`-frecursive`, `-assume recursion`, and recursion/thread-safety

I have the following questions regarding -frecursive for gfortran and -assume recursion for ifort.

Q1. Does -frecursive conflict with -fno-stack-arrays for gfortran?

According to Code Gen Options (The GNU Fortran Compiler)

-frecursive
    Allow indirect recursion by forcing all local arrays to be allocated on the stack. This flag cannot be used together with -fmax-stack-var-size= or -fno-automatic.

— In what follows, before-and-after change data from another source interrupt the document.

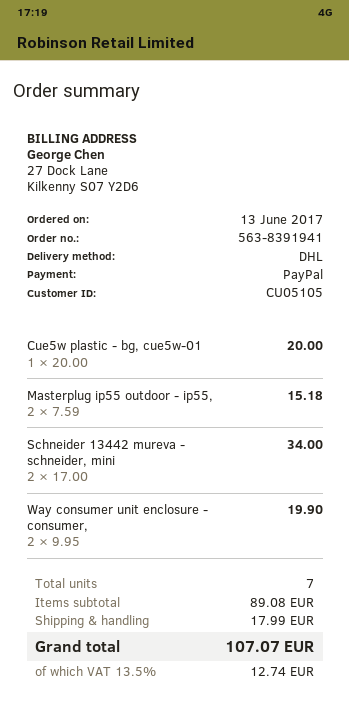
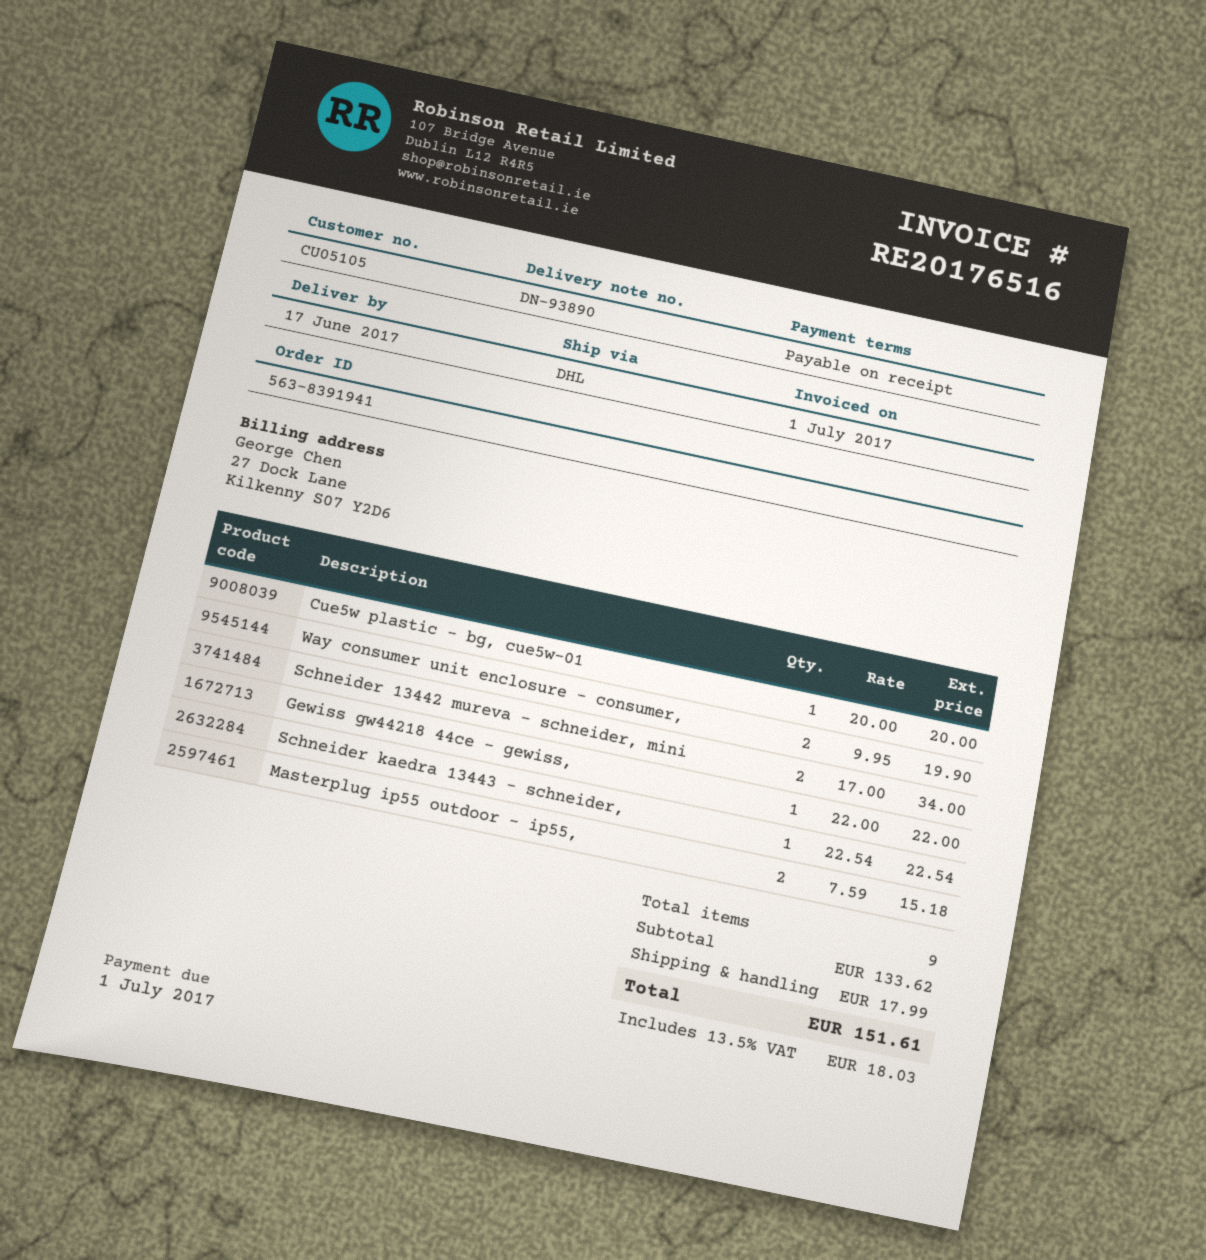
Gewiss gw44218 44ce - gewiss,: none -> 1 x 22.00 = 22.00
Schneider kaedra 13443 - schneider,: none -> 1 x 22.54 = 22.54
total quantity: 7 -> 9
subtotal: 89.08 -> 133.62
tax: 13.5% = 12.74 -> 13.5% = 18.03
total: 107.07 -> 151.61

But I did not find any documentation about -fno-stack-arrays. I tried gfortran -frecursive -fno-stack-arrays with gfortran-13 and received no warning or error.

Q2. What is the default behavior of gfortran regarding -frecursive? Is it -frecursive or -fno-recursive?

Q3. Is -assume recursion the ifort correspondent of -frecursive?

Q4. Similar to Q1, does -assume recursion conflict with -heap-arrays for ifort?

Q5. Is it possible to compile a program so that all automatic arrays and local arrays are allocated on the heap (to avoid stack overflows) while ensuring recursion-safety and thread-safety? If yes, how should we specify the compiler flags for gfortran and ifort? If no, why? See a previous related discussion.

N.B.: I do understand that deep recursion can cause stack overflows. Let us assume that the recursion depth is small, e.g., 2 or 3.

Thank you.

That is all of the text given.